METHODS AND RESULTS: -We compared outcomes of 10,213 MI patients who underwent PCI and were discharged on dual antiplatelet therapy at 228 United States hospitals in the TRANSLATE-ACS study from 2010-2012. Major adverse cardiovascular events (MACE) and bleeding within 6 months post-discharge were compared between high- (325 mg) and low-dose aspirin (81 mg) using regression models with inverse probability-weighted propensity adjustment. Overall, 6,387 patients (63%) received high-dose aspirin at discharge. MACE risk was not significantly different between groups (high vs. low: unadjusted 8.2% vs. 9.2%; adjusted hazard ratio 0.99, 95% confidence interval [CI] 0.85-1.17).

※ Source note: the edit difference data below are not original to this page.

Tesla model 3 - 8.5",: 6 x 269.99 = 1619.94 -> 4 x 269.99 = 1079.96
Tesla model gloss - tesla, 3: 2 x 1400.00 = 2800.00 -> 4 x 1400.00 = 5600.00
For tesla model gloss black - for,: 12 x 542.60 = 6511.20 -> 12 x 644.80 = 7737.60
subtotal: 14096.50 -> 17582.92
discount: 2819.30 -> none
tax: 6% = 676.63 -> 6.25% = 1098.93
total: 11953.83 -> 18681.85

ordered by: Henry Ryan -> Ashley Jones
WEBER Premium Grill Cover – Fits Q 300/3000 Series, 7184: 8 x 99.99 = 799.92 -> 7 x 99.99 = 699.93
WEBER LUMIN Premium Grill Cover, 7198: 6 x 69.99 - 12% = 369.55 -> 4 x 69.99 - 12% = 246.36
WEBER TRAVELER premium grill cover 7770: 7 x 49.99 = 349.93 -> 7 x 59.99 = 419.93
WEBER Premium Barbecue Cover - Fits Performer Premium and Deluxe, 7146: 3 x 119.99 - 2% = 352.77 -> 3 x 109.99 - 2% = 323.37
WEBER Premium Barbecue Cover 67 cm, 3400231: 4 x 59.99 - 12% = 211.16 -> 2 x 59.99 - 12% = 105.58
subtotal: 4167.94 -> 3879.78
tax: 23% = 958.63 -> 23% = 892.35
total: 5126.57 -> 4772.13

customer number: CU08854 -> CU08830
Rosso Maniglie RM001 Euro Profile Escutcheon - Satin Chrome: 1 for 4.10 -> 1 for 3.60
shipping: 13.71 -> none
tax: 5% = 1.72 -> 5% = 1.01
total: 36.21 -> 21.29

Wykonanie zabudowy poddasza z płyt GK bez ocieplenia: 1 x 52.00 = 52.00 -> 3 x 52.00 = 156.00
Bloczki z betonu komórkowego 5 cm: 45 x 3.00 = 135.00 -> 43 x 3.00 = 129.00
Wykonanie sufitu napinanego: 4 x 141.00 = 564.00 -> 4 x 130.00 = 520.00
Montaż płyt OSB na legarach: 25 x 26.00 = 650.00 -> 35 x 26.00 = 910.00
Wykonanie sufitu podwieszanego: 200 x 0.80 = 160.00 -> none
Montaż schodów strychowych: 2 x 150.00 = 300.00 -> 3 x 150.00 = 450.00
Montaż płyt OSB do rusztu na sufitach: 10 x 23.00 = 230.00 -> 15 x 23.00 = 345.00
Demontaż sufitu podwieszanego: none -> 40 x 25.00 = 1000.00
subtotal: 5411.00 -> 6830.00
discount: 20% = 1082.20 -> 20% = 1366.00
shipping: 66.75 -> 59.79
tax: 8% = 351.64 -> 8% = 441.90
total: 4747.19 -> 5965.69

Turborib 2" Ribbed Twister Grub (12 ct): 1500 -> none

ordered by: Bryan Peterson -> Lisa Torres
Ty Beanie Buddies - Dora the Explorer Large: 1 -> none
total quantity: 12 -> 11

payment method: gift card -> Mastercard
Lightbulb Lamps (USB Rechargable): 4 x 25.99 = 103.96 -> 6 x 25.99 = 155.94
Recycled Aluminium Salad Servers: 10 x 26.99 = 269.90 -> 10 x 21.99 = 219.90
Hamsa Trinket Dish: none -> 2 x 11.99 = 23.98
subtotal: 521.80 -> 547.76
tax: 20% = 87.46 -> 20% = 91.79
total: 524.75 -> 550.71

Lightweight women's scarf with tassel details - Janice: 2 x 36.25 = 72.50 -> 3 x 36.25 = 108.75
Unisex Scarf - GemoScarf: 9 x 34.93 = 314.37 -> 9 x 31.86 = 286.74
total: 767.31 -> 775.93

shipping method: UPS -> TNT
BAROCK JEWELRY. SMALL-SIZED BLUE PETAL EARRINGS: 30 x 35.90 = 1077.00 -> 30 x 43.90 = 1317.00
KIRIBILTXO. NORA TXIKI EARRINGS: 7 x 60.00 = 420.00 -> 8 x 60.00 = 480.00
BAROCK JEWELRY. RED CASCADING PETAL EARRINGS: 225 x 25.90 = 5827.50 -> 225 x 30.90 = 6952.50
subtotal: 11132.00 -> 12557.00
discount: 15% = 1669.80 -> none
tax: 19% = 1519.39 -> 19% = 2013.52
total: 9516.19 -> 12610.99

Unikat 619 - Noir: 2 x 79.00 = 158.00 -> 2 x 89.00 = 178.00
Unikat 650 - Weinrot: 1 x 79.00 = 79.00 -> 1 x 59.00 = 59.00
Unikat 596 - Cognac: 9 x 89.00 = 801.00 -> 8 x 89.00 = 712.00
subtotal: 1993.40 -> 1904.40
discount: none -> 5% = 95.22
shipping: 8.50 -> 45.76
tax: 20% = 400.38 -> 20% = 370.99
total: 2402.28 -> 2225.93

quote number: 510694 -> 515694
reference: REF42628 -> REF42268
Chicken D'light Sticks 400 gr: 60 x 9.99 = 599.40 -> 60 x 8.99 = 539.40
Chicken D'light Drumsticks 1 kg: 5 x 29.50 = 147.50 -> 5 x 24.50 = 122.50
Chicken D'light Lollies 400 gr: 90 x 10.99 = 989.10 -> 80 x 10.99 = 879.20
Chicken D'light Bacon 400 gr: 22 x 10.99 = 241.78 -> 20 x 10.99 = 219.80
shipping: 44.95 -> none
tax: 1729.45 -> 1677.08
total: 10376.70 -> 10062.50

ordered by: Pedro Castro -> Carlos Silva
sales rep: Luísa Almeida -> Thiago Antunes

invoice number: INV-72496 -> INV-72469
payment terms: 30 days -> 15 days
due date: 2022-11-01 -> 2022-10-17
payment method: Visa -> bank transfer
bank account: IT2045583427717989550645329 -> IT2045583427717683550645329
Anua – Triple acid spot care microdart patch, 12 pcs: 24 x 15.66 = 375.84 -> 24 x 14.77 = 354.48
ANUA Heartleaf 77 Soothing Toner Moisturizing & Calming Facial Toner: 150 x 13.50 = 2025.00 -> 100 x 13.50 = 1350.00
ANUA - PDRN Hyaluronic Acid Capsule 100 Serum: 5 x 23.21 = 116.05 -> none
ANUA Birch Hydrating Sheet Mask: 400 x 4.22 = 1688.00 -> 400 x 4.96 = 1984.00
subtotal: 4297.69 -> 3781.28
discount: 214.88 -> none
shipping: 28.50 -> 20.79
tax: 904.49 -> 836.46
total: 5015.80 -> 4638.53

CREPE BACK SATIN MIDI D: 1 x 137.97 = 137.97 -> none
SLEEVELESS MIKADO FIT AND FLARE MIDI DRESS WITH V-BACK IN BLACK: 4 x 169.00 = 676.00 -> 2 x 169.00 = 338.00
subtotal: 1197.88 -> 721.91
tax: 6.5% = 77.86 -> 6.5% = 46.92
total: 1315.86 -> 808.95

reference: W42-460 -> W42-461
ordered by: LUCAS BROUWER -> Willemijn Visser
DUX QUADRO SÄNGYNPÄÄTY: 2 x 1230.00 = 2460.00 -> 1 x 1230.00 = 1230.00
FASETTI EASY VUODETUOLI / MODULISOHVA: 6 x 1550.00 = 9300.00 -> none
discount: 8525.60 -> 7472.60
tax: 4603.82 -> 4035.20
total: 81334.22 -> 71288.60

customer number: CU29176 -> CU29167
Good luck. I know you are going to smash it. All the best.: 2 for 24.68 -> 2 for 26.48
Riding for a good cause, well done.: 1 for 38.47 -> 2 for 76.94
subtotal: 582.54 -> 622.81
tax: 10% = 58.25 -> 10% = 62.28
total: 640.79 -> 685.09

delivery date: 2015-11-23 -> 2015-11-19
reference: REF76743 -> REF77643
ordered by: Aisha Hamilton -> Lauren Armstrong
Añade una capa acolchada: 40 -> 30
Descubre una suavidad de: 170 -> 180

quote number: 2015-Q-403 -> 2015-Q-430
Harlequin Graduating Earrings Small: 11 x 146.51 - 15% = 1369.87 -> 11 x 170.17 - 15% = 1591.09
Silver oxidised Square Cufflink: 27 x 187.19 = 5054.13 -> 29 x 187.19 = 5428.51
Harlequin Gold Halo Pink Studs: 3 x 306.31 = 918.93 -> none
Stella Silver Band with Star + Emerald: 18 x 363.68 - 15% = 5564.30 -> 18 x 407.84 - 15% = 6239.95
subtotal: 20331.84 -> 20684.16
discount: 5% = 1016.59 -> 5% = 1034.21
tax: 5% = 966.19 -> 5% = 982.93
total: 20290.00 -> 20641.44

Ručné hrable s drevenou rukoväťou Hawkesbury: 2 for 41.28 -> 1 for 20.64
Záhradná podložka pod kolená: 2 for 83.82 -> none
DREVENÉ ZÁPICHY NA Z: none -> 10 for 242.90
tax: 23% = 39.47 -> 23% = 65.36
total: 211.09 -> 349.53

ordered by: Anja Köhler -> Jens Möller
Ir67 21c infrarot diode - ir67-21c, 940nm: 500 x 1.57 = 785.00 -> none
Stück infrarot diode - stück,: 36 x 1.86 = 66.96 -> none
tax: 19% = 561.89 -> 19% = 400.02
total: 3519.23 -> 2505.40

High-dose aspirin use was associated with greater risk of any Bleeding Academic Research Consortium (BARC)-defined bleeding events (unadjusted 24.2% vs. 22.7%; adjusted odds ratio [OR] 1.19, 95% CI 1.06-1.33), driven mostly by minor BARC type 1 or 2 bleeding events not requiring hospitalization (unadjusted 21.4% vs. 19.5%; adjusted OR 1.19, 95% CI 1.05-1.34). Bleeding events requiring hospitalization were similar by aspirin dosing groups (unadjusted 2.8% vs. 3.2%, adjusted OR 1.22, 95% CI 0.87-1.70). Similar associations were observed in landmark analyses accounting for aspirin dosing change over time, and across subgroup analyses by age, sex, baseline aspirin use, and type of ADP receptor inhibitor (clopidogrel vs. prasugrel/ticagrelor).
CONCLUSIONS: -Among PCI-treated MI patients, high maintenance dose aspirin was associated with similar rates of MACE, but greater risk of minor bleeding compared with those discharged on low-dose aspirin.